In der ersten Zeile korrigierst du dann noch den Pfad der Zieldatei, so das zweimal die gleiche Datei (einmal --- einmal +++) drinsteht, und schon hat epatch keine Schmerzen mehr. Wichtig ist nur, das die Pfade stimmen und relativ sind.

----------

## ChrisJumper

Danke Yamakuzure!

Jetzt hat es geklappt. Eigentlich auch logisch ich sollte so spät nicht mehr am Computer sitzen besonders wenn man mir Koffein-freien-Kaffee unter geschoben hat.

Diesmal hat es funktioniert und ich muss mich vorher wohl bei der Pfandangabe verstrickt haben.

Patch und Pango funktionieren und schon habe ich eine neue Aufgabe:

 *Quote:*   

> 
> 
> * QA Notice: Package has poor programming practices which may compile
> 
>  *            fine but exhibit random runtime failures.
> ...

 

Zu lernen wie man bessere Ebuilds schreibt.

----------

## Yamakuzure

Diese QA Notice kommt von Compiler-Warnungen, nicht vom Ebuild. Der Hinweis heißt soviel wie: "Es gibt wirklich ernstzunehmende Warnungen, aber die Entwickler haben sie bislang ignoriert!"
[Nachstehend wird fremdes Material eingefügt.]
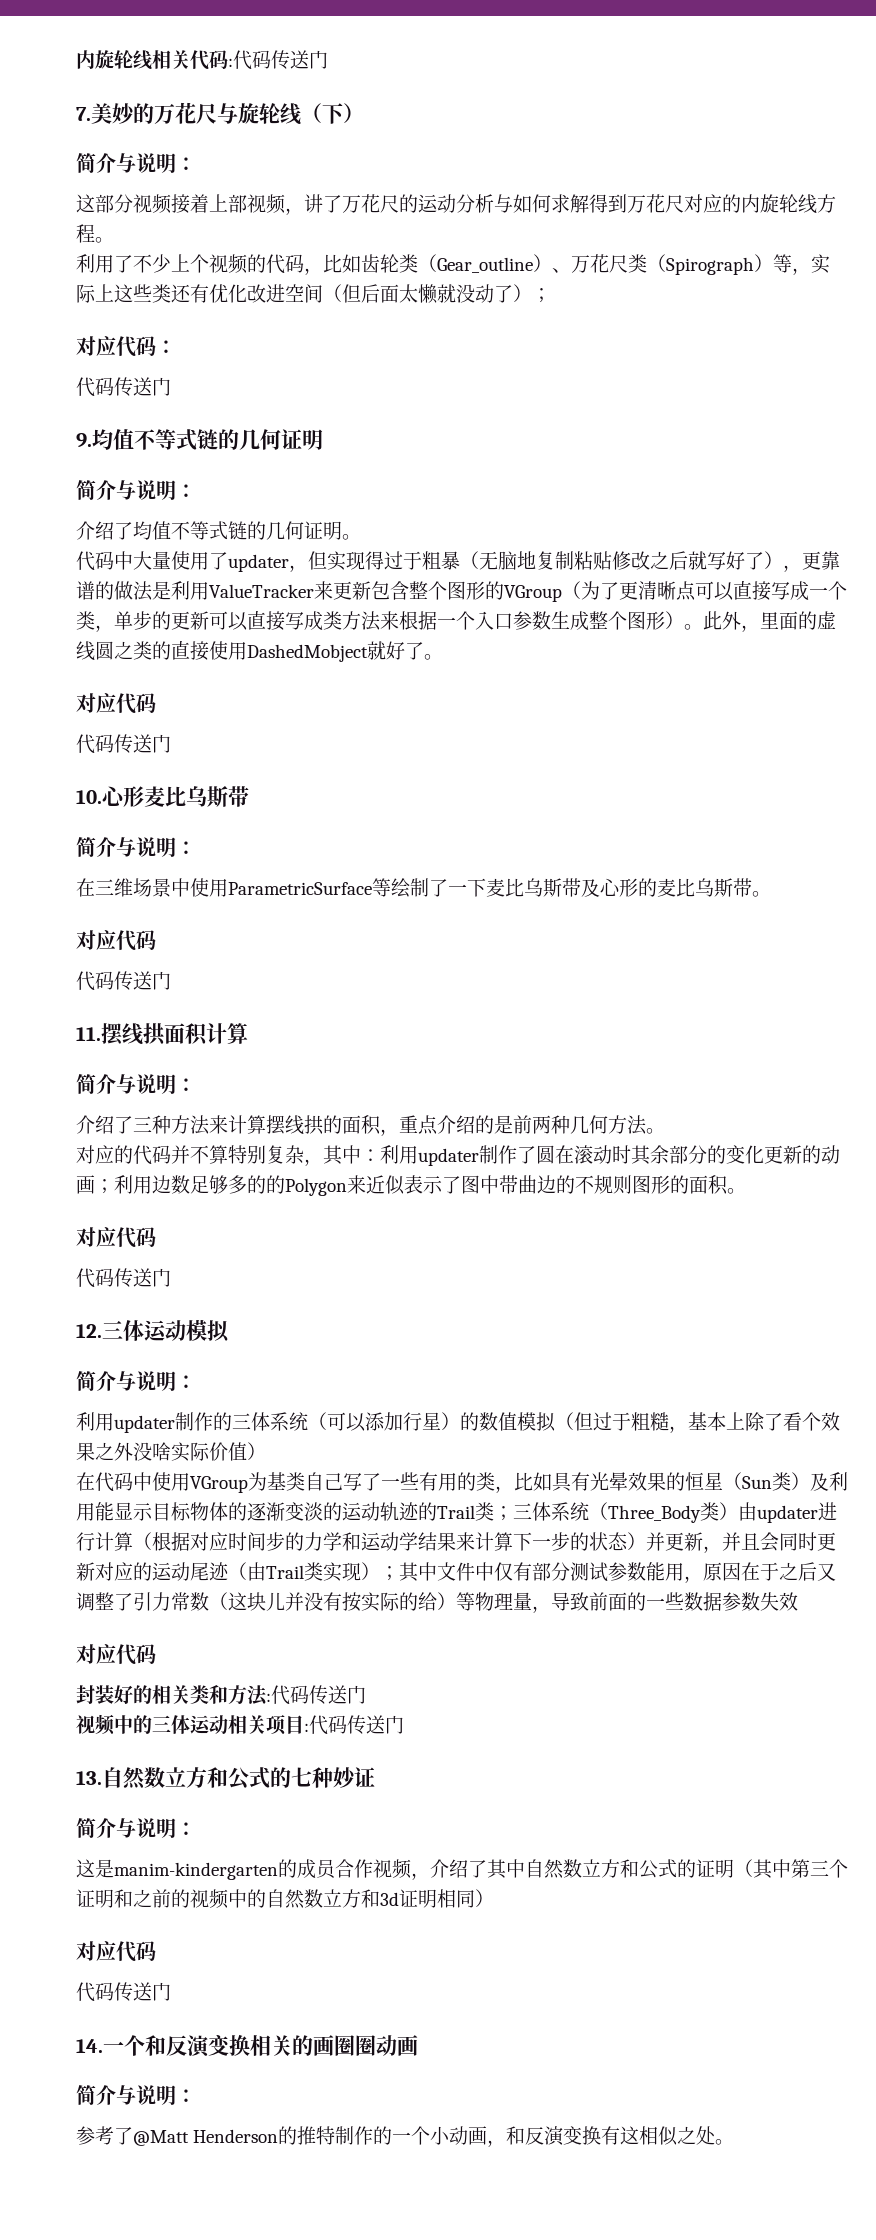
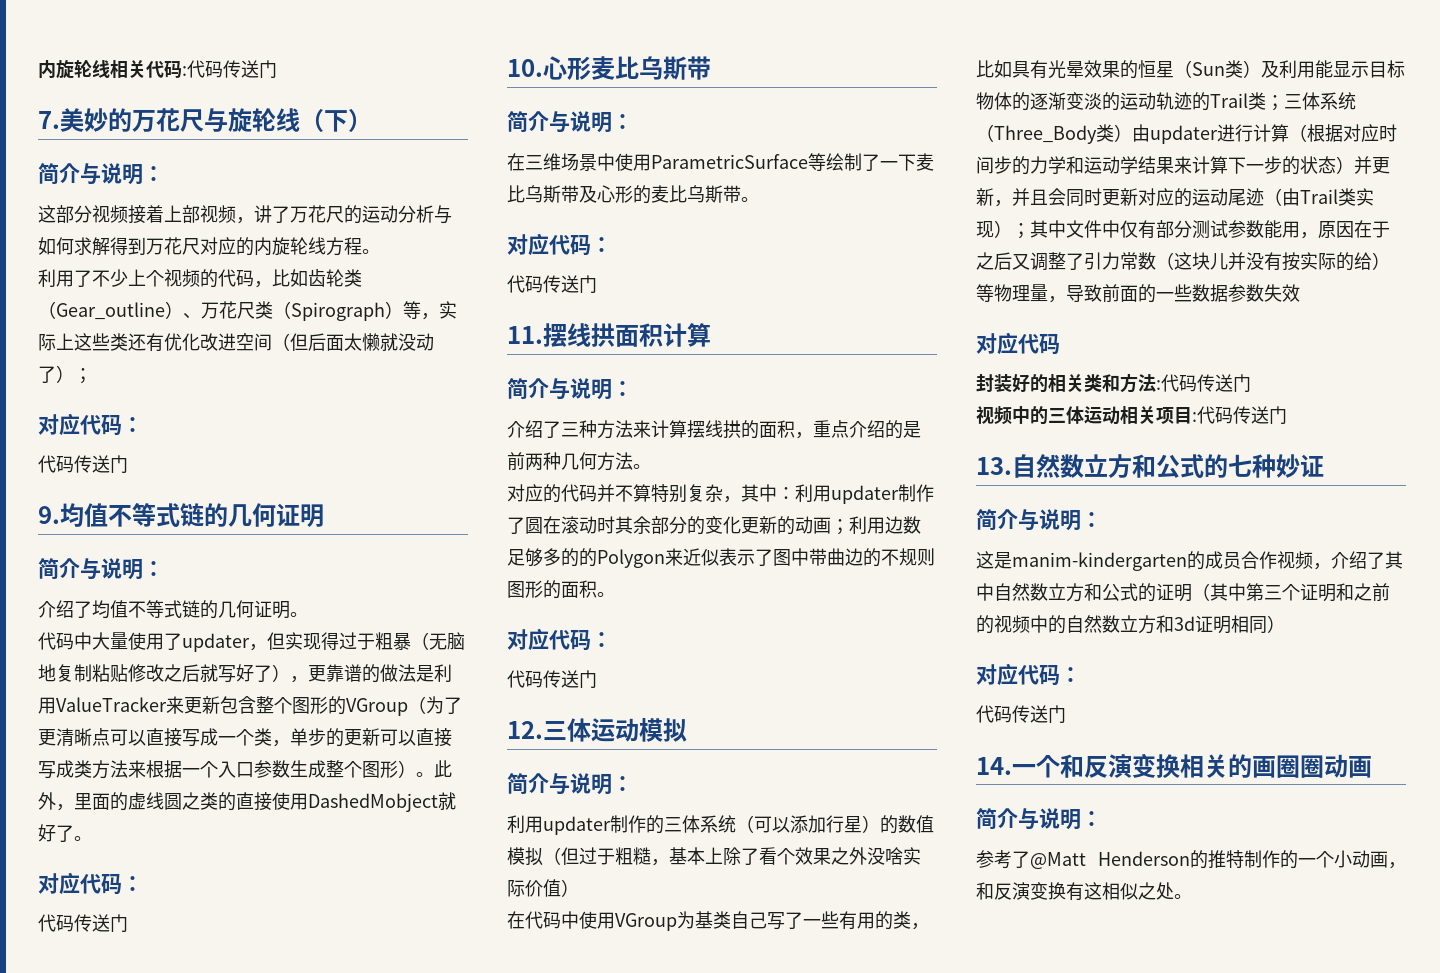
(156, 703) none -> [122,876,143,891] ：
(156, 940) none -> [591,237,612,252] ：
(156, 1237) none -> [591,632,612,647] ：
(156, 1951) none -> [1060,667,1081,682] ：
Ein gutes Beispiel für eine solche Warnung ist der Hinweis, dass ein Vergleich immer "wahr" oder immer "falsch" ist. Als Programmierer kann ich sagen, dass das ein sehr wichtiger Hinweis darauf ist, dass mein Code nicht das tun (dürfte), was ich beabsichtige.  :Wink: 

----------